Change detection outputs
________
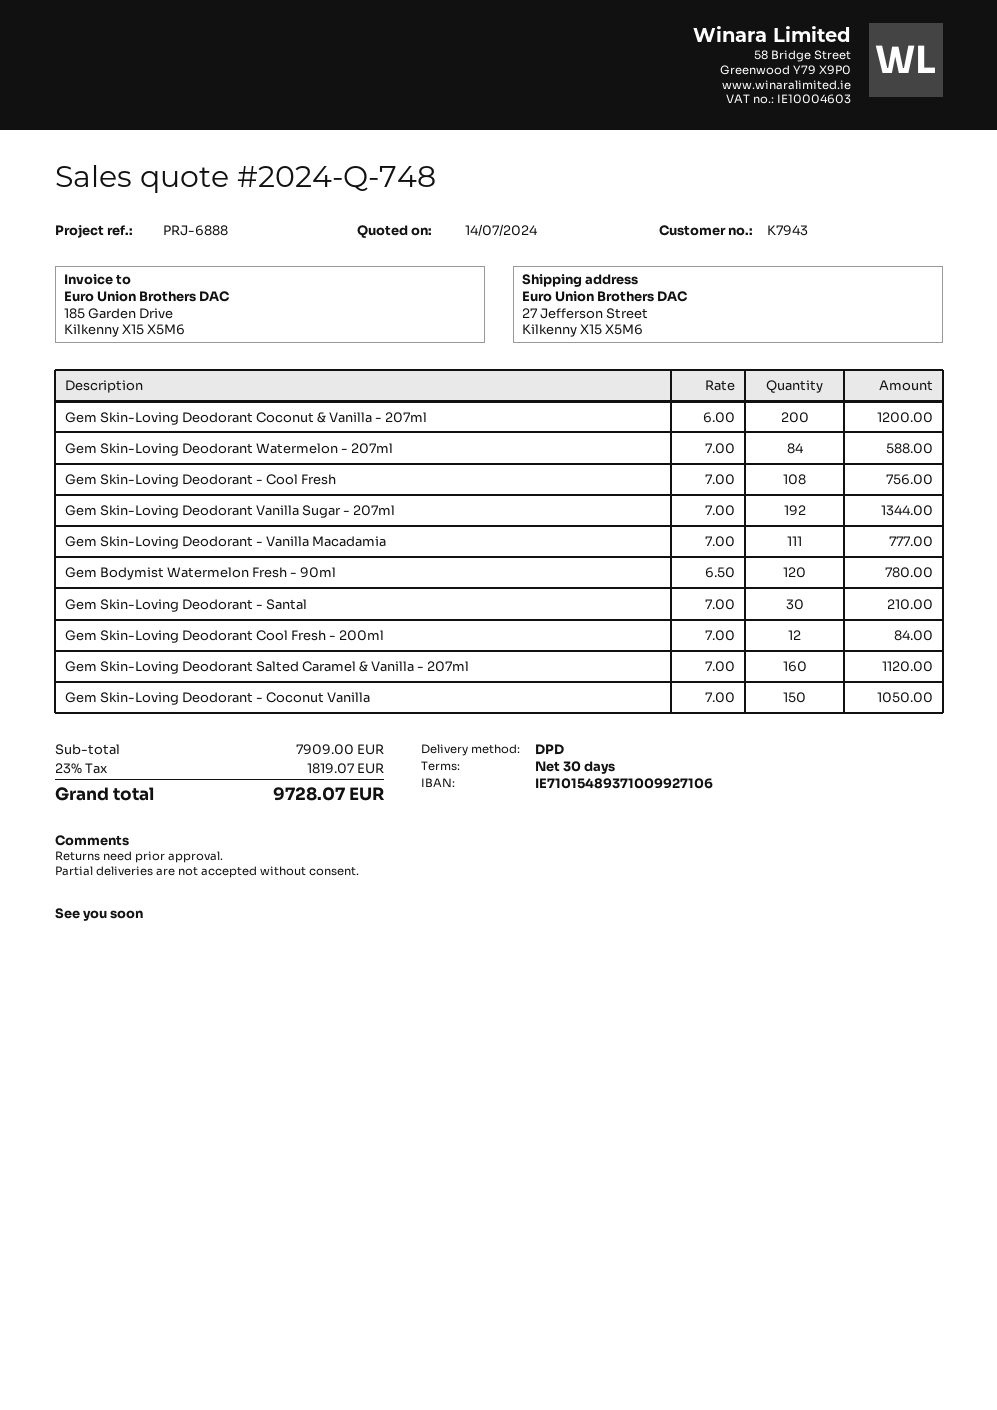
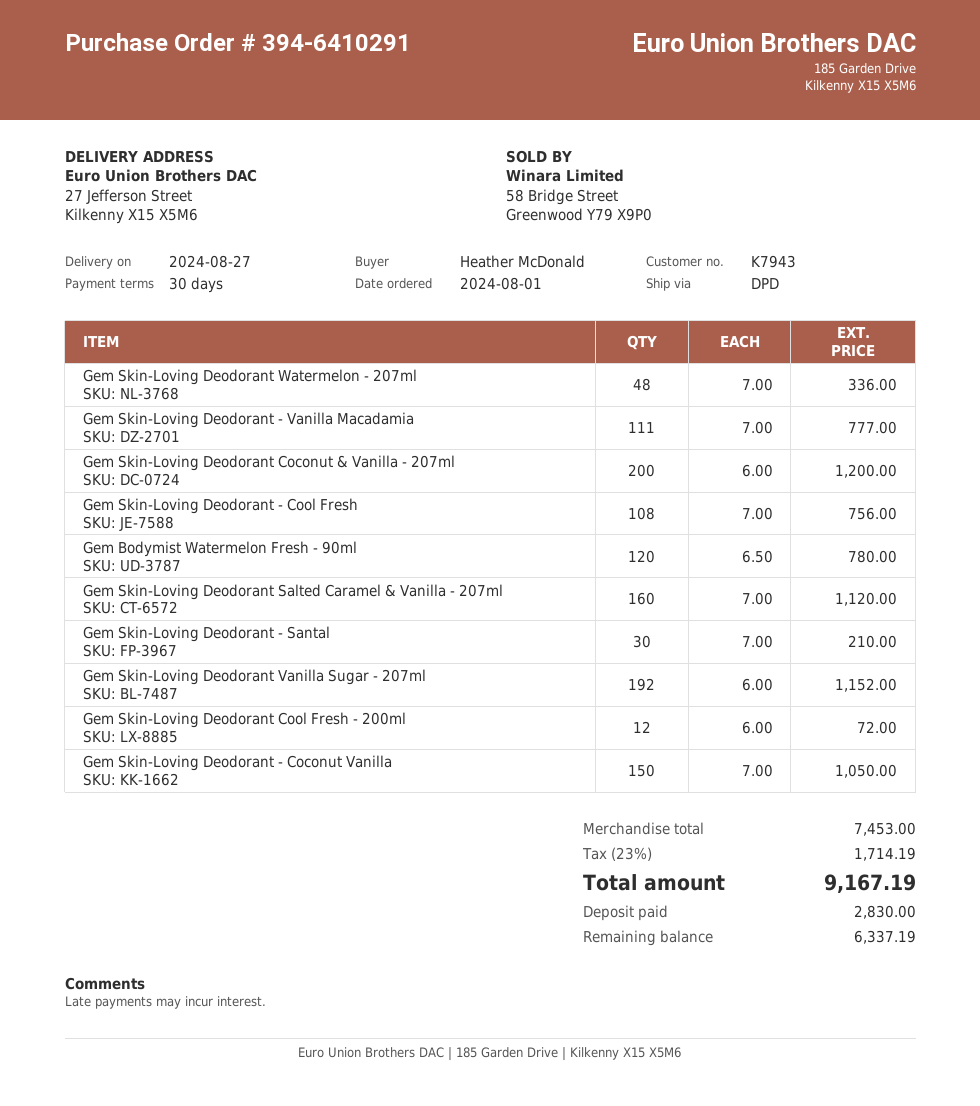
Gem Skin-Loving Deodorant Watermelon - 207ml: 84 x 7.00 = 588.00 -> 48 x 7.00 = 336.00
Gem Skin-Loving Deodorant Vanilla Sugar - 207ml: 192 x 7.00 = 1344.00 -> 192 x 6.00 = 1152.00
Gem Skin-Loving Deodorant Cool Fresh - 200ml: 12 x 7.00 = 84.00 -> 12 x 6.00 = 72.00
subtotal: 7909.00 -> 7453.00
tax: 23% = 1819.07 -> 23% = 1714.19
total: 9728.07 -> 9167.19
________
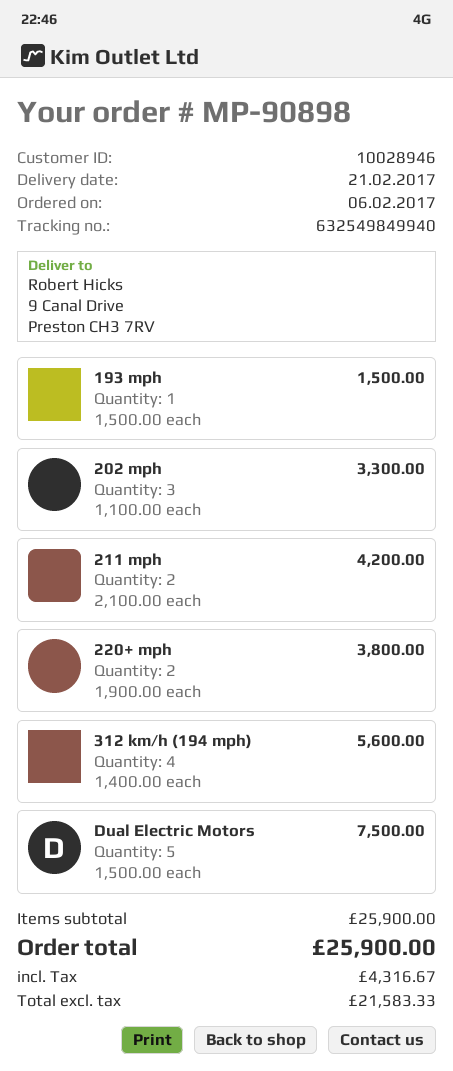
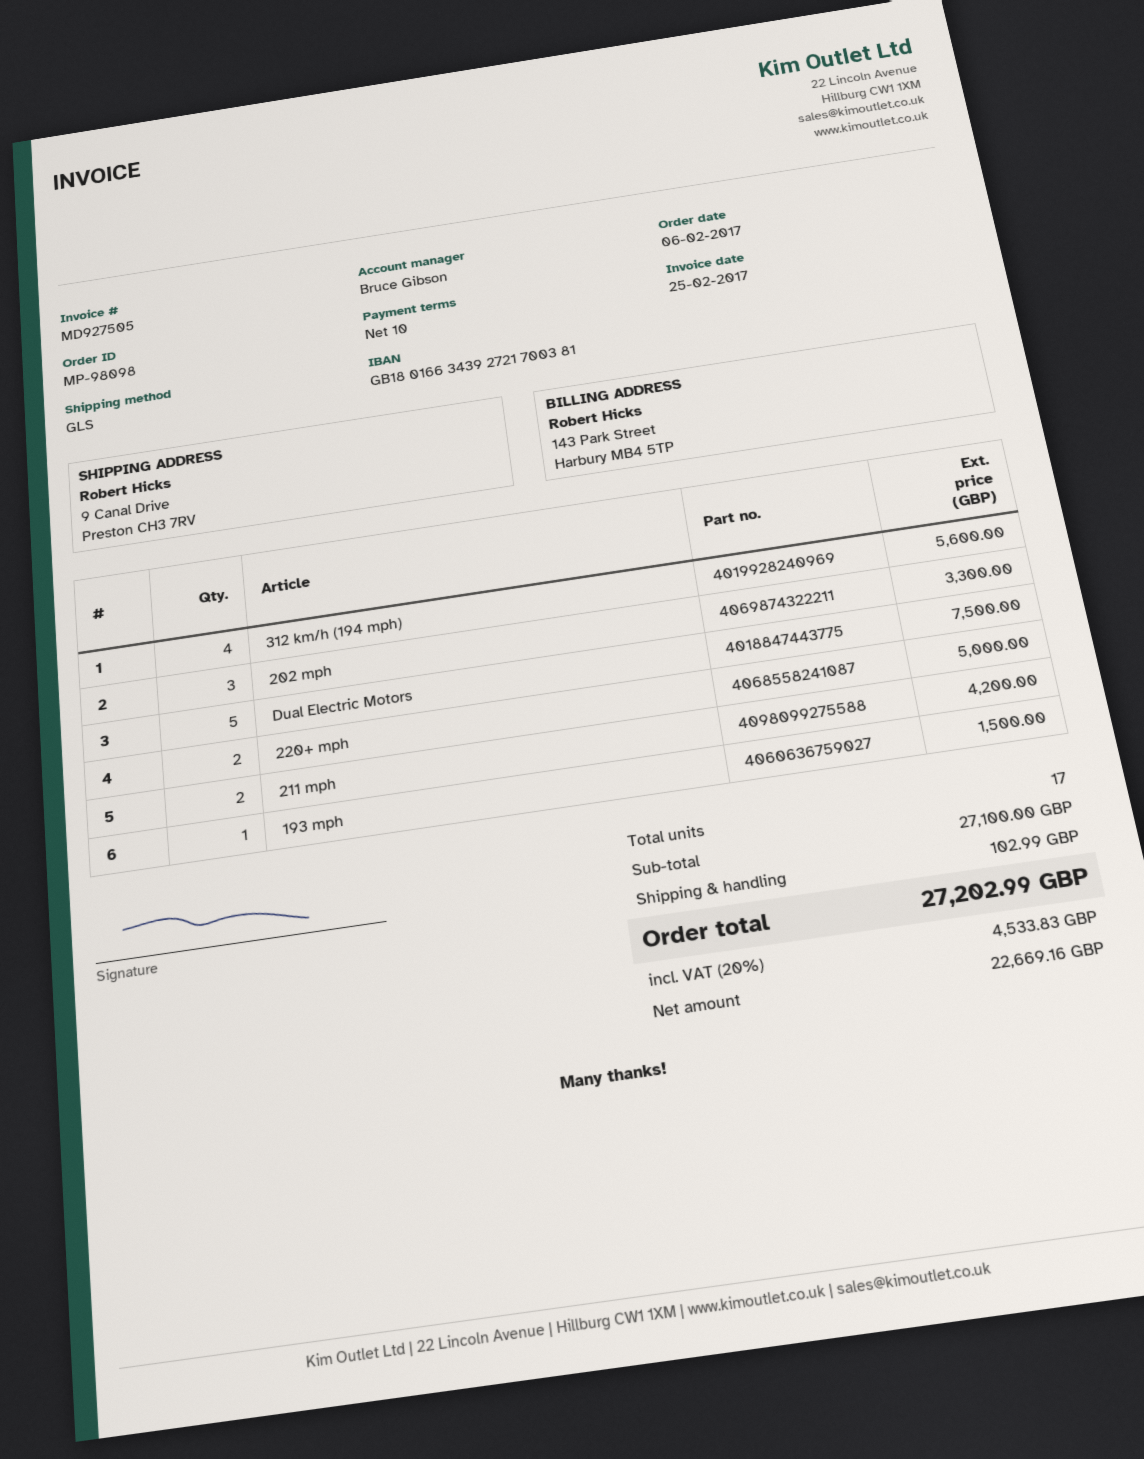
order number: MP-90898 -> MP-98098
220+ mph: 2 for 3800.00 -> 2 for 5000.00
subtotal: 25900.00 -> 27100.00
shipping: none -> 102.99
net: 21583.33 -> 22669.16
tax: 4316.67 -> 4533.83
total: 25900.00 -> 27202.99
________
**ACTIVITY:** From the entries above, pull out each line that includes "Skin".

**RESPONSE BELOW:**
Gem Skin-Loving Deodorant Watermelon - 207ml: 84 x 7.00 = 588.00 -> 48 x 7.00 = 336.00
Gem Skin-Loving Deodorant Vanilla Sugar - 207ml: 192 x 7.00 = 1344.00 -> 192 x 6.00 = 1152.00
Gem Skin-Loving Deodorant Cool Fresh - 200ml: 12 x 7.00 = 84.00 -> 12 x 6.00 = 72.00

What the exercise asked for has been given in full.